Israel is emerging as an important destination for medical tourists. In 2006, 15,000 people came to Israel for medical treatment, bringing in $40 million in revenue. In 2010, Israel treated 30,000 medical tourists. The Health Ministry estimates that they inject about NIS 200 million a year into the health system, of which more than NIS 100 million goes to government hospitals. Outside experts put the total much higher, at almost NIS 500 million.

According to a report in 2013, the number of people from Eastern Europe, Cyprus and the United States seeking treatment at Israel's public and private hospitals is growing. Income from medical tourism was assessed at about $140 million in 2012.

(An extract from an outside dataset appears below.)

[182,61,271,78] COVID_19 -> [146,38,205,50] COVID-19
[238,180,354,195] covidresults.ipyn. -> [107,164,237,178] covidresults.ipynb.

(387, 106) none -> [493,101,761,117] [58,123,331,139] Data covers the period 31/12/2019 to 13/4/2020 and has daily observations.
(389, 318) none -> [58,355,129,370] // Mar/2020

Israel is also frequently the host venue for international medical conferences.

==Overview==
Medical tourists come to Israel for treatments such as surgery and in-vitro fertilization, which cost considerably less than in their home countries. Israel is the world leader in such procedures.
Some seek relief for a variety of medical conditions at treatment centers and spas at the Dead Sea, a therapeutic resort. Many worldwide recognize the quality of Israel’s medical facilities, and they cooperate with medical and scientific research centers worldwide. Another factor in choosing Israel is the climate and scenic locations which have a calming effect on patients. People seeking a comfortable and sunny climate have been moving to Israel for years – even Zionist pioneer Eliezer ben Yehuda was driven to move to the area around Jerusalem in part for relief from his tuberculosis.

==Treatment options==
Patients come to Israel for procedures such as bone marrow transplants, heart surgery and catheterization, oncological and neurological treatments, car accident rehabilitation, orthopedic procedures, and IVF treatment.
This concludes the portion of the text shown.